The local organizing committee took advantage of the visiting scientists to organize a public lecture. Dr. Miguel Albubierre, a theoretical physicist from the Universidad Nacional Autónoma de México, gave the lecture. The talk was titled ‘Faster than the Speed of Light’, and he discussed special relativity, faster than light travel and its implications on time travel. With the talk open to the public there were a few school-aged kids who attended and asked great questions. They are physicists in the making.
Throughout the conference, parallel sessions highlighted the work of the graduate students attending. Although I was unable to listen to all the talks, the sessions I attended had great speakers and a variety of projects. As a participant at CAM2013, I was able to make connections and friendships with other graduate students in both Canada and Mexico that will stay with me throughout my career in physics. The conference was a great experience and I was glad to be a part of it.
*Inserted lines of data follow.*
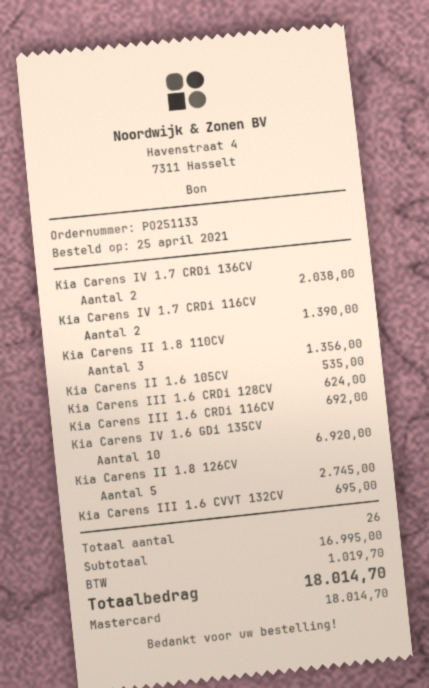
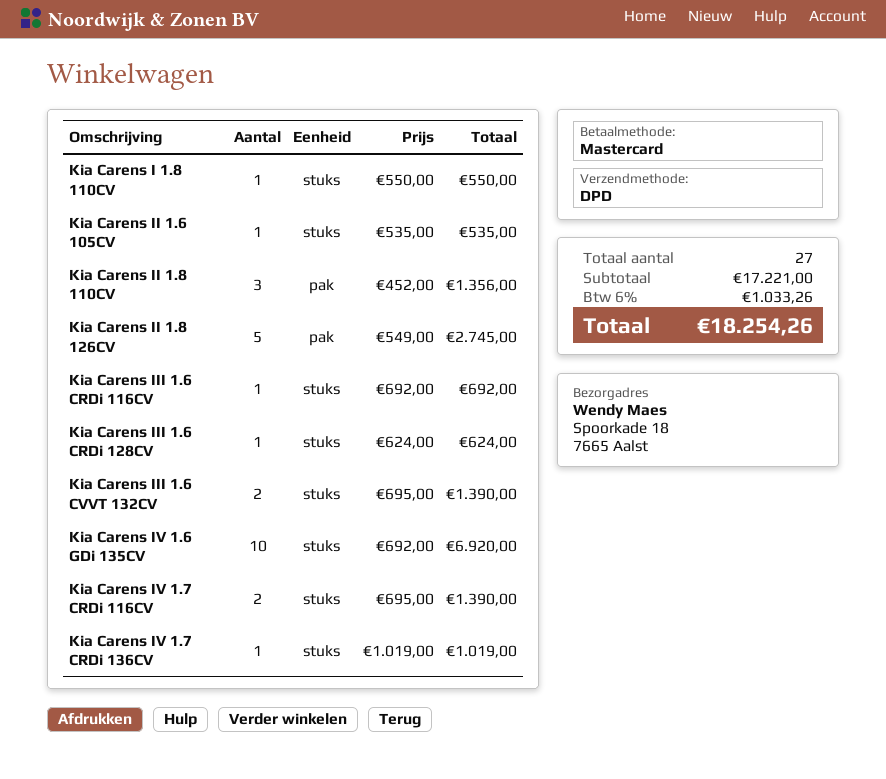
Kia Carens IV 1.7 CRDi 136CV: 2 for 2038.00 -> 1 for 1019.00
Kia Carens III 1.6 CVVT 132CV: 1 for 695.00 -> 2 for 1390.00
Kia Carens I 1.8 110CV: none -> 1 for 550.00
total quantity: 26 -> 27
subtotal: 16995.00 -> 17221.00
tax: 1019.70 -> 1033.26
total: 18014.70 -> 18254.26

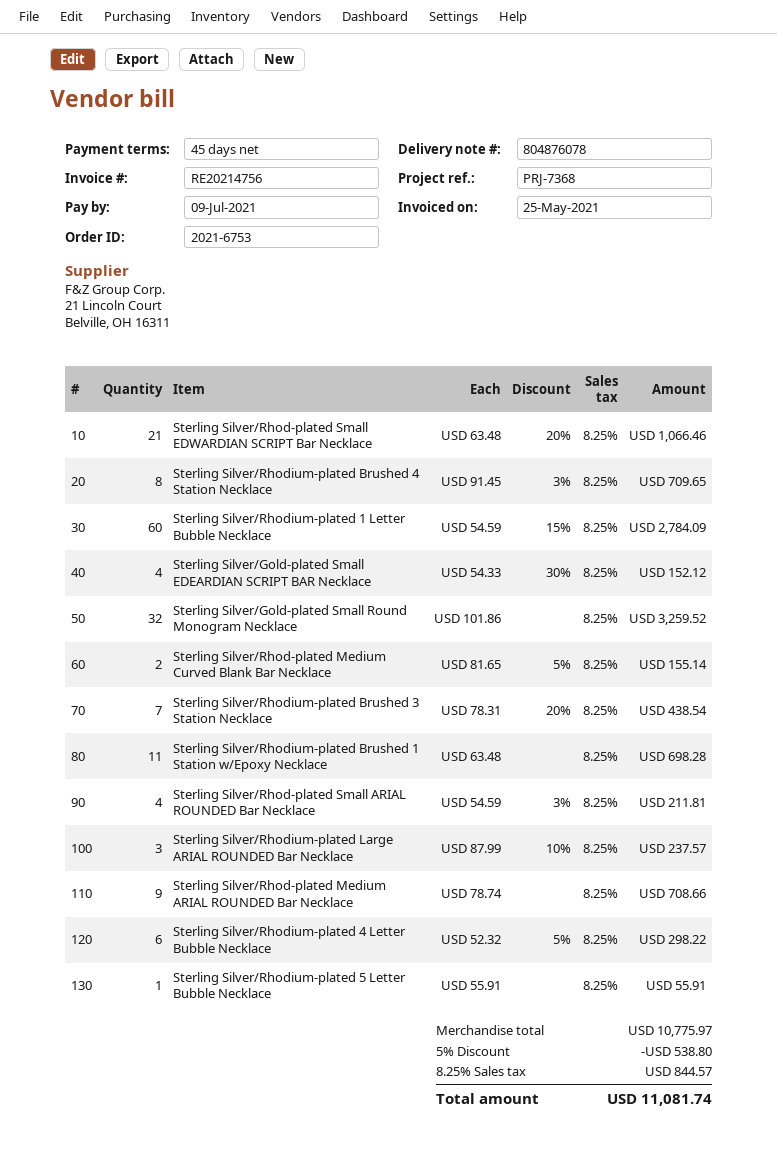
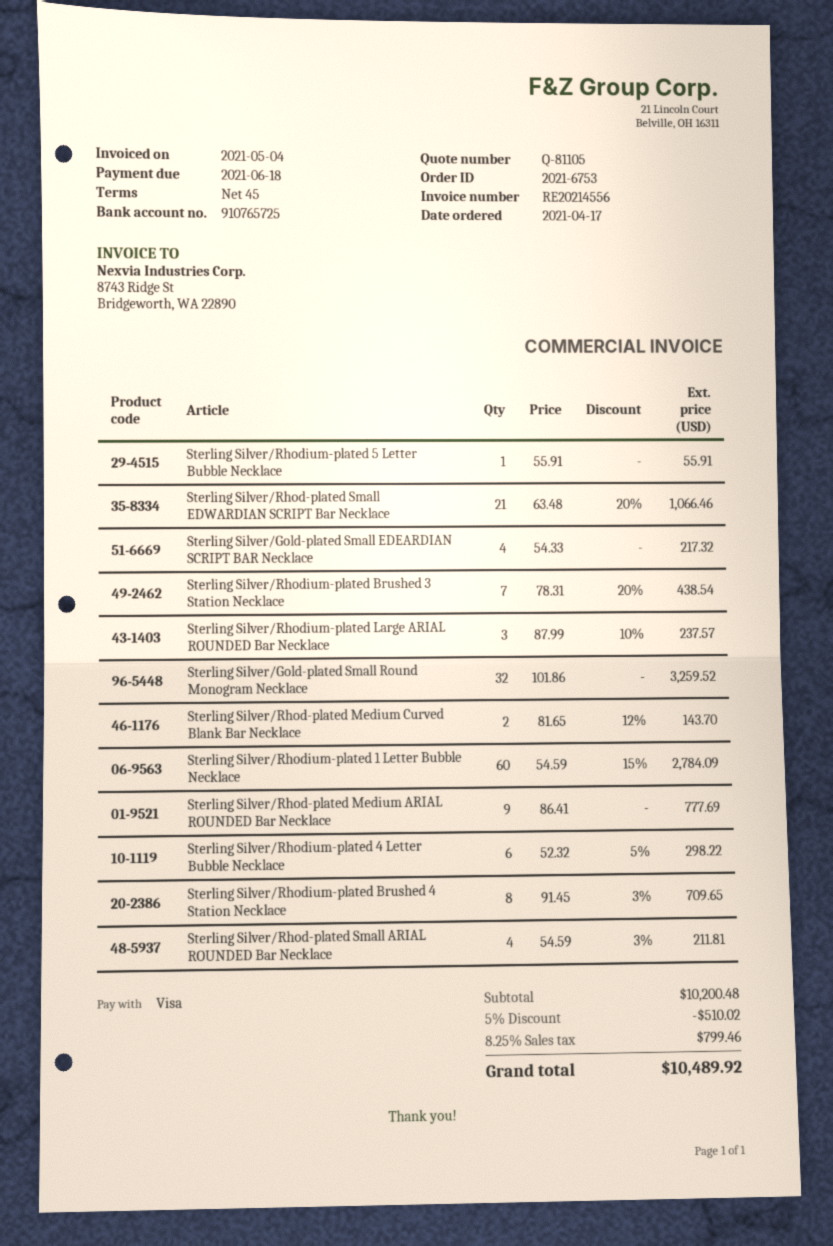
invoice number: RE20214756 -> RE20214556
invoice date: 2021-05-25 -> 2021-05-04
due date: 2021-07-09 -> 2021-06-18
Sterling Silver/Gold-plated Small EDEARDIAN SCRIPT BAR Necklace: 4 x 54.33 - 30% = 152.12 -> 4 x 54.33 = 217.32
Sterling Silver/Rhod-plated Medium Curved Blank Bar Necklace: 2 x 81.65 - 5% = 155.14 -> 2 x 81.65 - 12% = 143.70
Sterling Silver/Rhodium-plated Brushed 1 Station w/Epoxy Necklace: 11 x 63.48 = 698.28 -> none
Sterling Silver/Rhod-plated Medium ARIAL ROUNDED Bar Necklace: 9 x 78.74 = 708.66 -> 9 x 86.41 = 777.69
subtotal: 10775.97 -> 10200.48
discount: 5% = 538.80 -> 5% = 510.02
tax: 8.25% = 844.57 -> 8.25% = 799.46
total: 11081.74 -> 10489.92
Laura Boon is the Chair of the APS FGSA, the Forum on Graduate Student Affairs. She is a Ph.D. student at Purdue University, working on accelerator physics at Argonne National Laboratory’s Advanced Photon Source.
Disclaimer - The articles and opinion pieces found in this issue of the APS Forum on International Physics Newsletter are not peer refereed and represent solely the views of the authors and not necessarily the views of the APS.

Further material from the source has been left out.